Je suis grosse, paresseuse et c’est de ma faute.
250 livres qui sautent à pieds joints sur mon estime pour s’assurer qu’elle étouffe.
Si, cette semaine, j’avais encore eu 15 ans, j’aurais vu le preview d’Insatiable.
Ça m’aurait fait tellement de peine.
Pour juste une autre journée dans ma vie,
je me serais sentie dégueulasse.
Cette histoire, je l’ai entendue mille fois.
J’aurais ouvert le journal.
Il m’aurait donné raison.
Dans la vraie vie, les filles obèses n’attirent pas les gars.
La grossophobie n’existe pas, c’est juste une lubie qui sert à la gloire de l’estime de soi.
Faque les gars, ils ne m’ont jamais crié gratuitement que j’étais grosse.
Ils l’ont fait pour mon bien, pour ma santé et, surtout, pour s’assurer de partir à la course avec les miettes d’estime que j’avais laissé traîner.
Il aura fallu 30 ans pour que je comprenne que je n’avais pas à me laisser faire.
Que j’ai le droit d’exister comme je suis.

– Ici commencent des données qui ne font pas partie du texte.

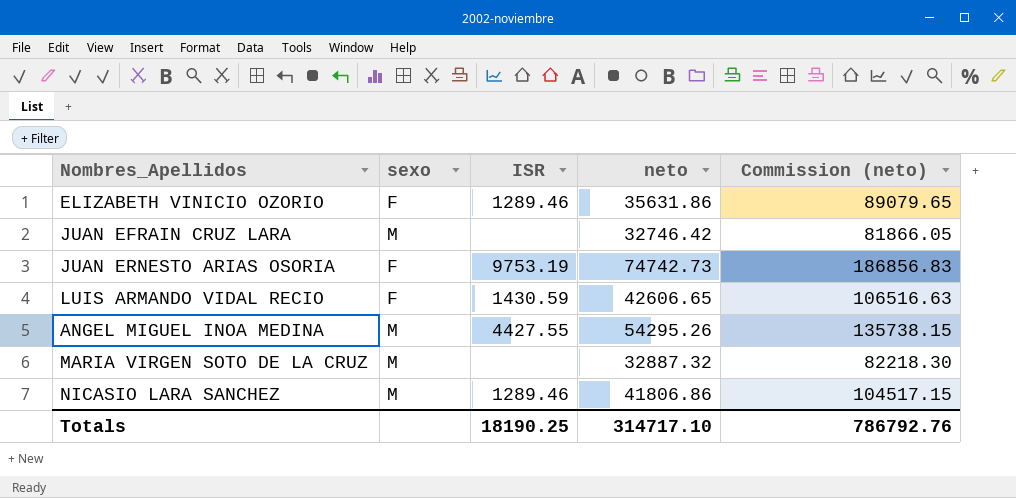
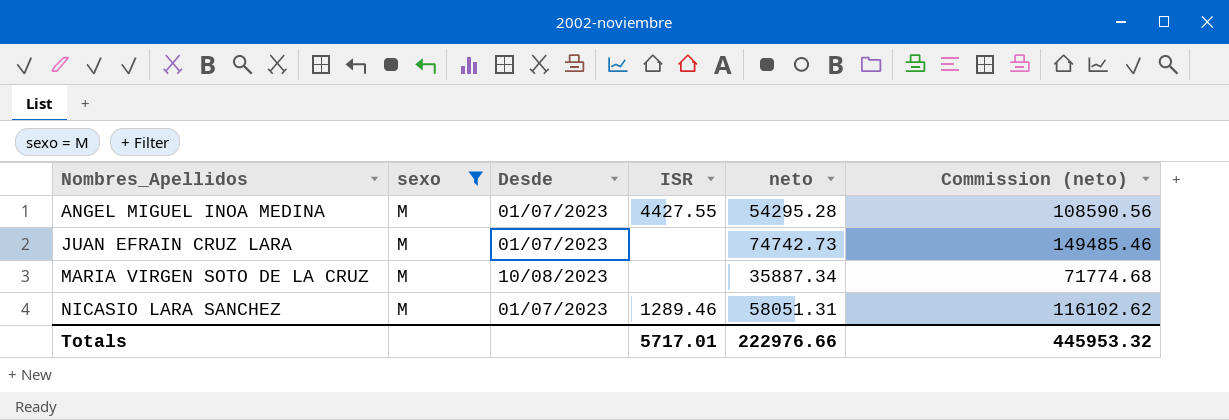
filter: none -> sexo = M
row order: none -> Nombres_Apellidos ascending
column Desde | position: none -> 3
column Commission (neto) | formula: [neto] * 2.5 -> [neto] * 2
ANGEL MIGUEL INOA MEDINA | neto: 54295.26 -> 54295.28
JUAN EFRAIN CRUZ LARA | neto: 32746.42 -> 74742.73
MARIA VIRGEN SOTO DE LA CRUZ | neto: 32887.32 -> 35887.34
NICASIO LARA SANCHEZ | neto: 41806.86 -> 58051.31
Totals | ISR: 18190.25 -> 5717.01
Totals | neto: 314717.10 -> 222976.66
Totals | Commission (neto): 786792.76 -> 445953.32

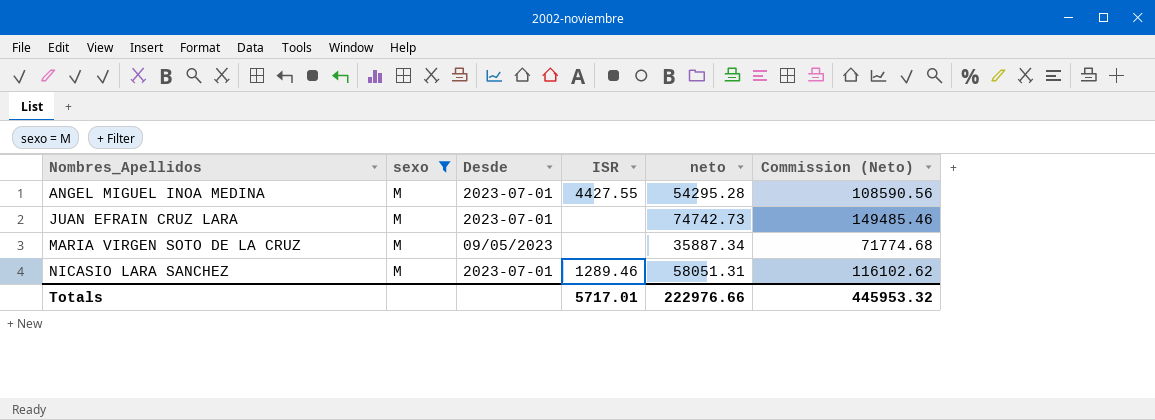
column name: Commission (neto) -> Commission (Neto)
ANGEL MIGUEL INOA MEDINA | Desde: 01/07/2023 -> 2023-07-01
JUAN EFRAIN CRUZ LARA | Desde: 01/07/2023 -> 2023-07-01
MARIA VIRGEN SOTO DE LA CRUZ | Desde: 10/08/2023 -> 09/05/2023
NICASIO LARA SANCHEZ | Desde: 01/07/2023 -> 2023-07-01

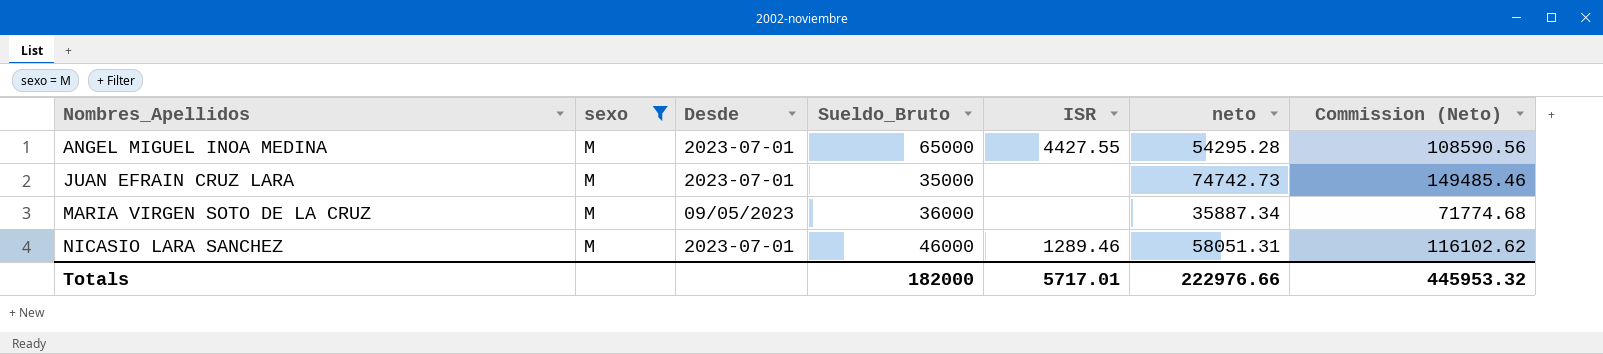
column Sueldo_Bruto | position: none -> 4

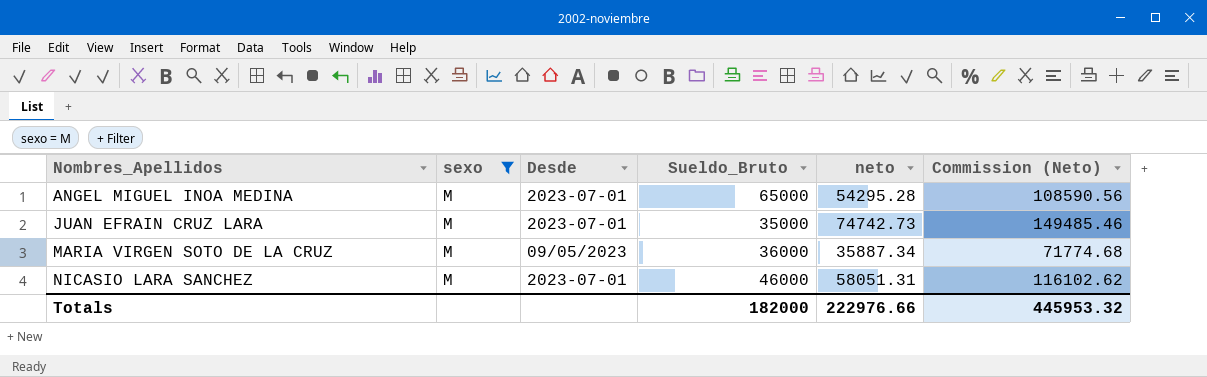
column ISR | position: 5 -> none

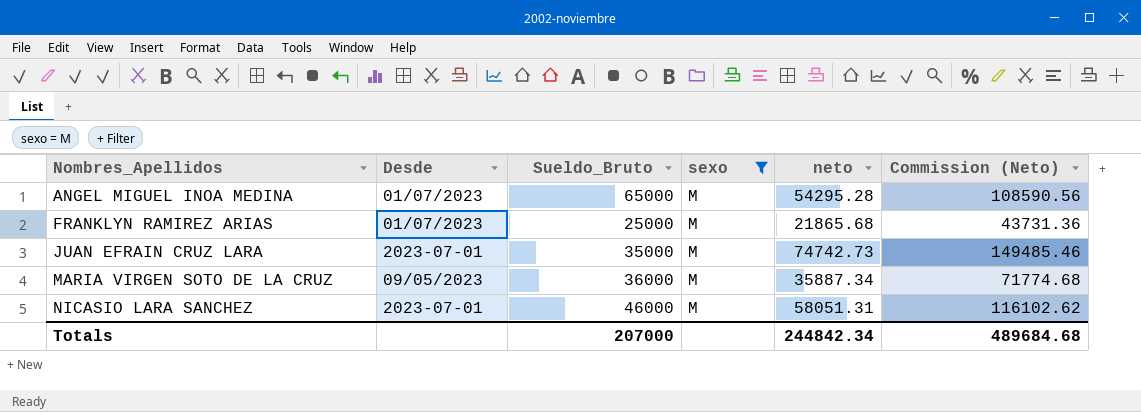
column sexo | position: 2 -> 4
ANGEL MIGUEL INOA MEDINA | Desde: 2023-07-01 -> 01/07/2023
row FRANKLYN RAMIREZ ARIAS: none -> 01/07/2023 | 25000 | M | 21865.68 | 43731.36
Totals | Sueldo_Bruto: 182000 -> 207000
Totals | neto: 222976.66 -> 244842.34
Totals | Commission (Neto): 445953.32 -> 489684.68

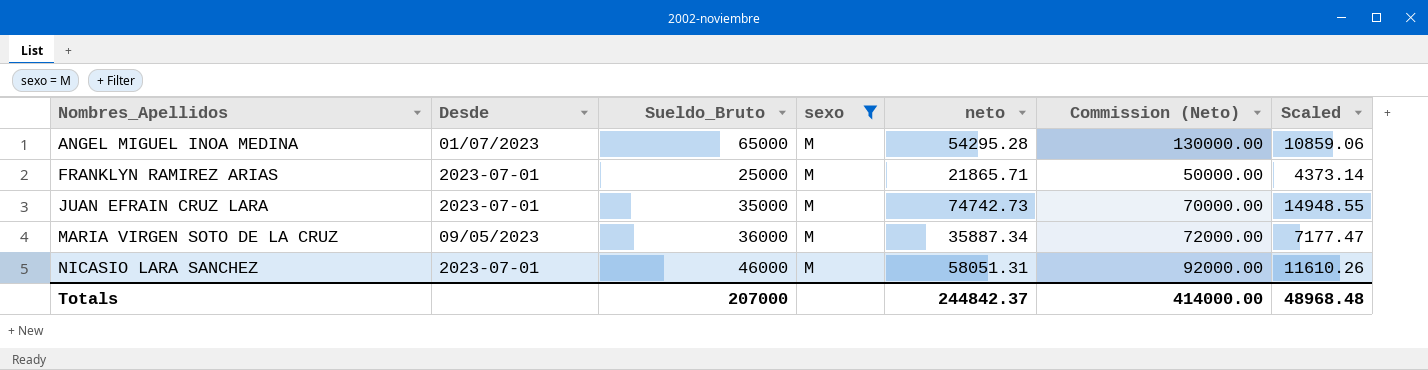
column Commission (Neto) | formula: [neto] * 2 -> [Sueldo_Bruto] * 2
column Scaled | formula: none -> [neto] * 0.2
FRANKLYN RAMIREZ ARIAS | Desde: 01/07/2023 -> 2023-07-01
FRANKLYN RAMIREZ ARIAS | neto: 21865.68 -> 21865.71
Totals | neto: 244842.34 -> 244842.37
Totals | Commission (Neto): 489684.68 -> 414000.00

Que c’est eux qui n’ont pas le droit de m’imposer de changer juste pour éviter d’être confrontés à ce qui leur fait peur.
Il y a bien longtemps que j’ai abandonné l’idée de faire changer Hollywood-Netflix-Durocher-Bock-Coté d’avis.
Jamais,
PLUS JAMAIS,
Je ne vais laisser tomber la grosse Elizabeth de 15 ans – pis surtout tous les autres – qui eux, veulent juste vivre.
Vivre en santé (ben oui, ça se peut), dans leur corps et leur tête,
vivre soignés humainement,
vivre habillés comme tout le monde,
vivre amoureux,
vivre dignes.
On sera plein de gros et grosses fiers,
le ciel pourra tomber sur nous, on le retiendra à bout de coeurs,
pour continuer d’être gros.sses et beaux et belles tout partout.
Je suis grosse, guerrière, vivante, et je suis là pour ça.